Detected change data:
>>>

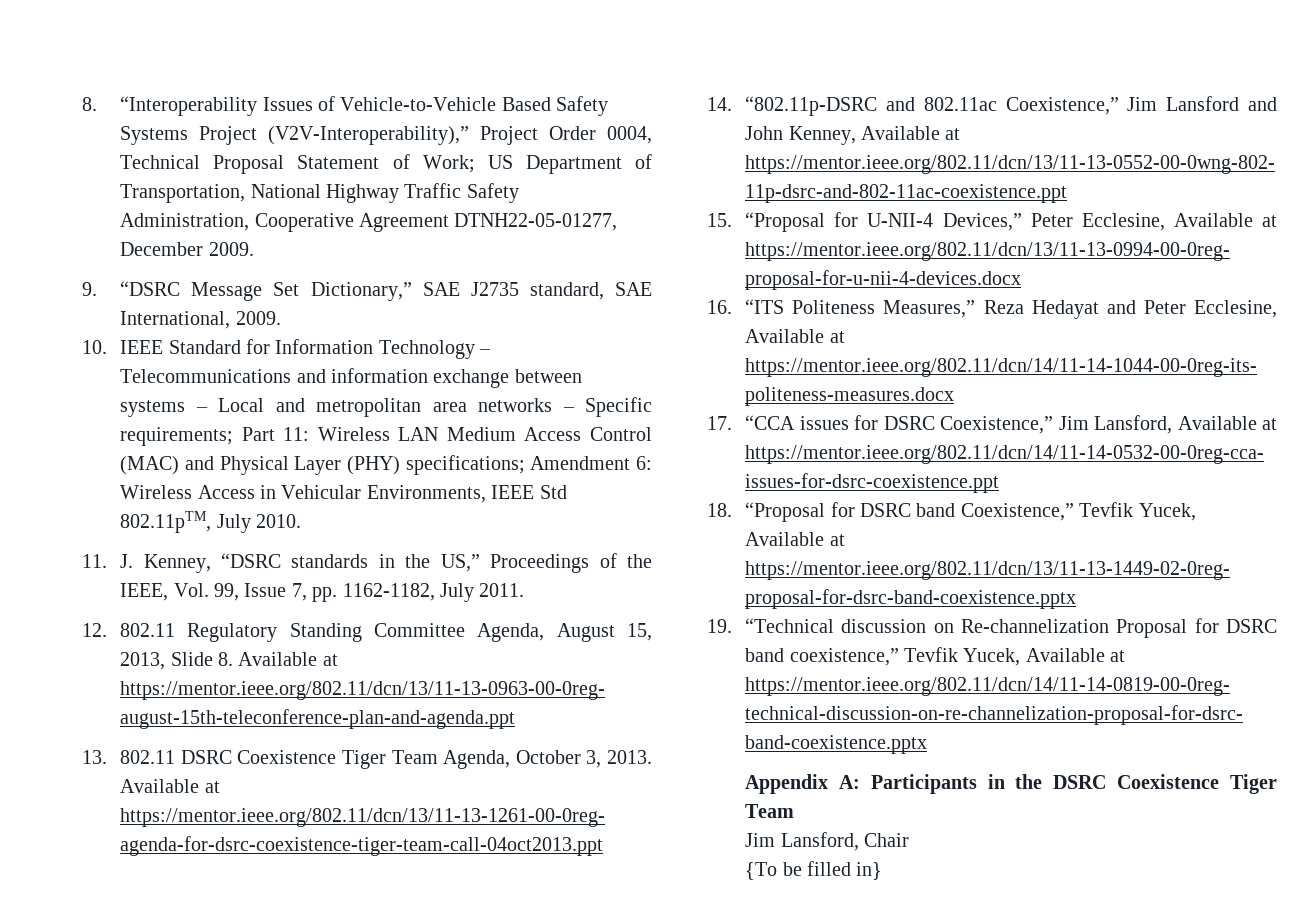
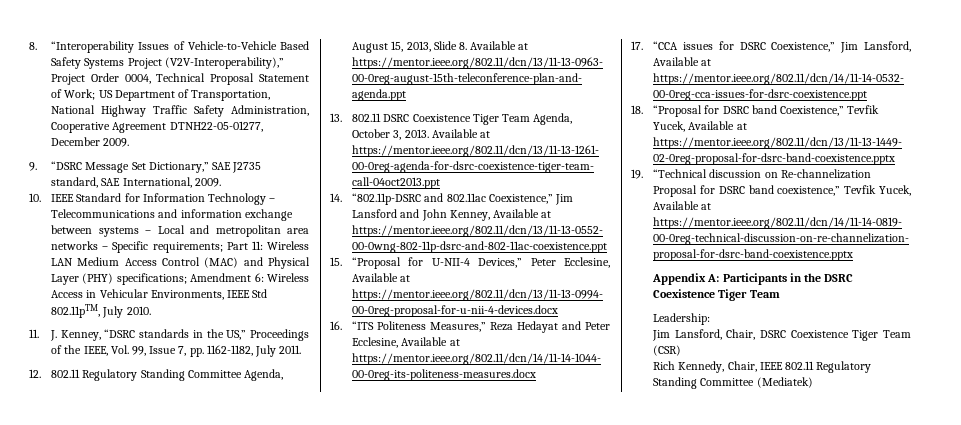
- Jim Lansford, Chair
- {To be filled in}
+ Leadership:
+ Jim Lansford, Chair, DSRC Coexistence Tiger Team (CSR)
+ Rich Kennedy, Chair, IEEE 802.11 Regulatory Standing Committee (Mediatek)

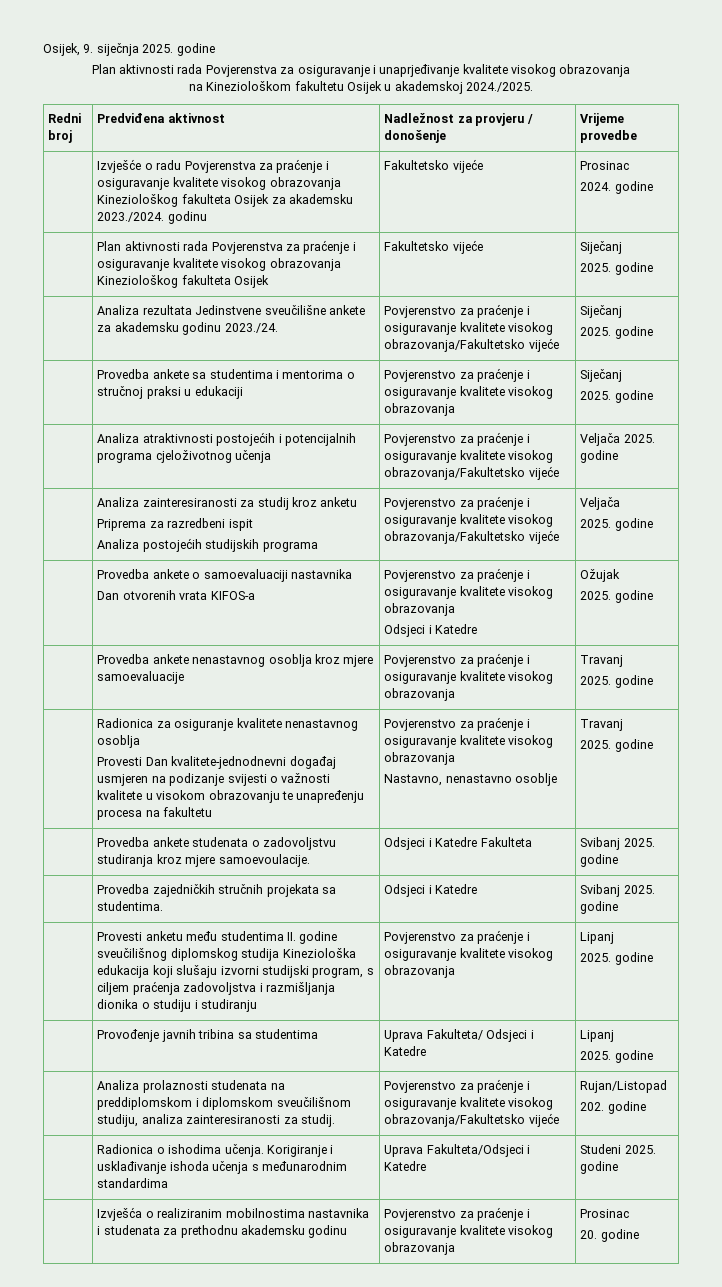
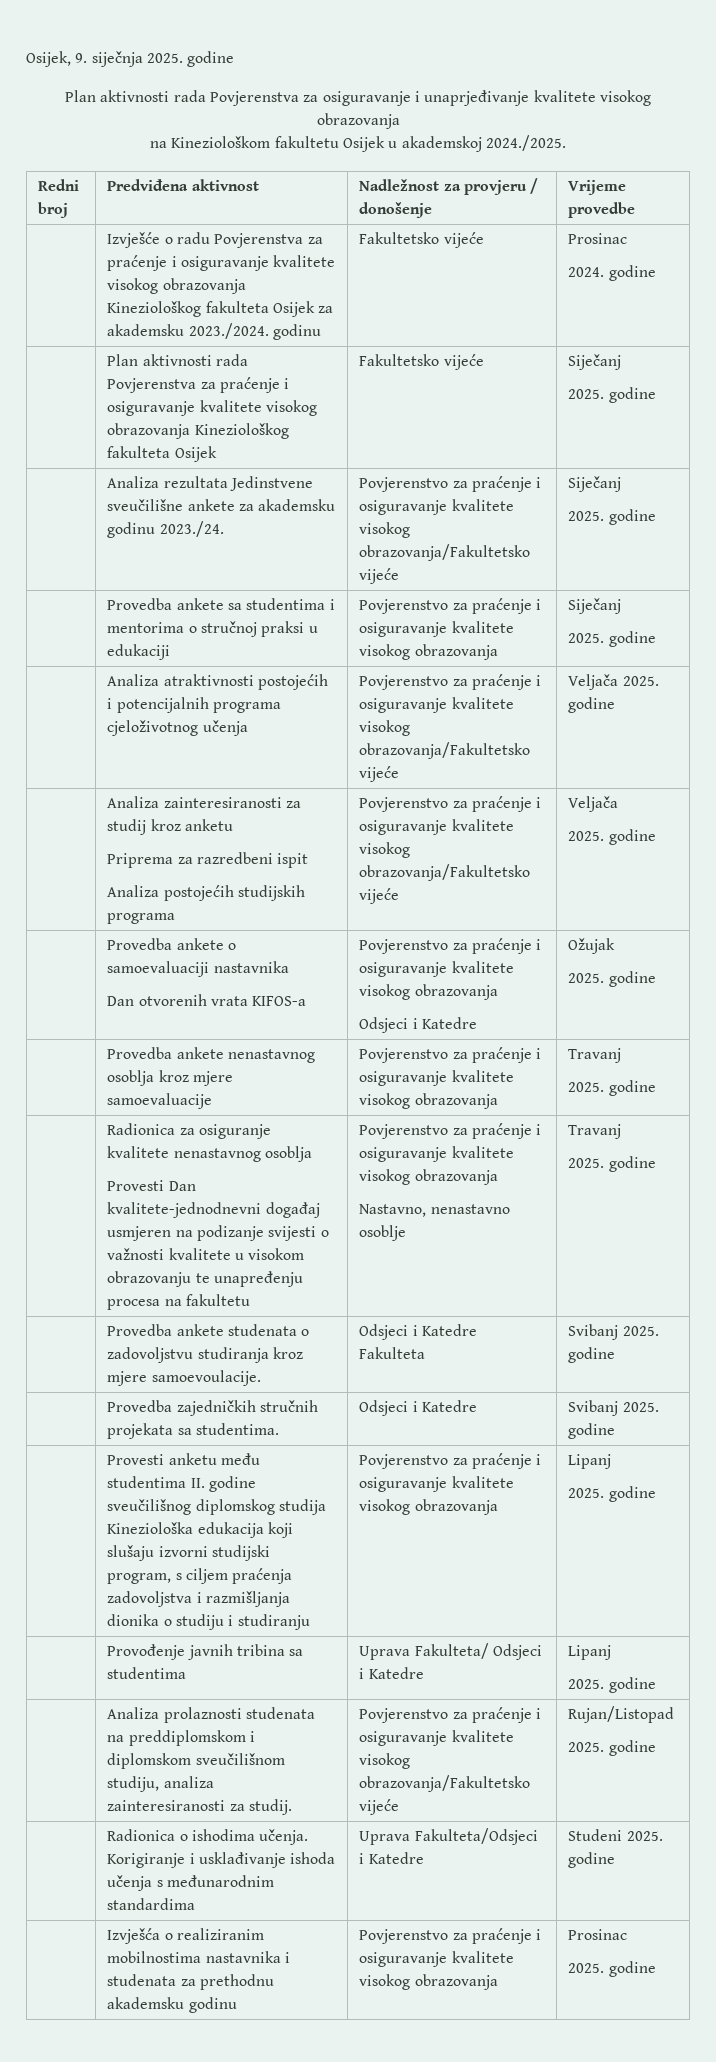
  | Analiza prolaznosti studenata na preddiplomskom i diplomskom sveučilišnom studiju, analiza zainteresiranosti za studij. | Povjerenstvo za praćenje i osiguravanje kvalitete visokog obrazovanja/Fakultetsko vijeće | Rujan/Listopad
- 202. godine
+ 2025. godine
  | Izvješća o realiziranim mobilnostima nastavnika i studenata za prethodnu akademsku godinu | Povjerenstvo za praćenje i osiguravanje kvalitete visokog obrazovanja | Prosinac
- 20. godine
+ 2025. godine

<<<

▶ **WHAT YOU HAVE TO DO**: Omit each image and transcribe the remaining records word for word.

▶ **OUTPUT OF THE EXERCISE**:
- Jim Lansford, Chair
- {To be filled in}
+ Leadership:
+ Jim Lansford, Chair, DSRC Coexistence Tiger Team (CSR)
+ Rich Kennedy, Chair, IEEE 802.11 Regulatory Standing Committee (Mediatek)

  | Analiza prolaznosti studenata na preddiplomskom i diplomskom sveučilišnom studiju, analiza zainteresiranosti za studij. | Povjerenstvo za praćenje i osiguravanje kvalitete visokog obrazovanja/Fakultetsko vijeće | Rujan/Listopad
- 202. godine
+ 2025. godine
  | Izvješća o realiziranim mobilnostima nastavnika i studenata za prethodnu akademsku godinu | Povjerenstvo za praćenje i osiguravanje kvalitete visokog obrazovanja | Prosinac
- 20. godine
+ 2025. godine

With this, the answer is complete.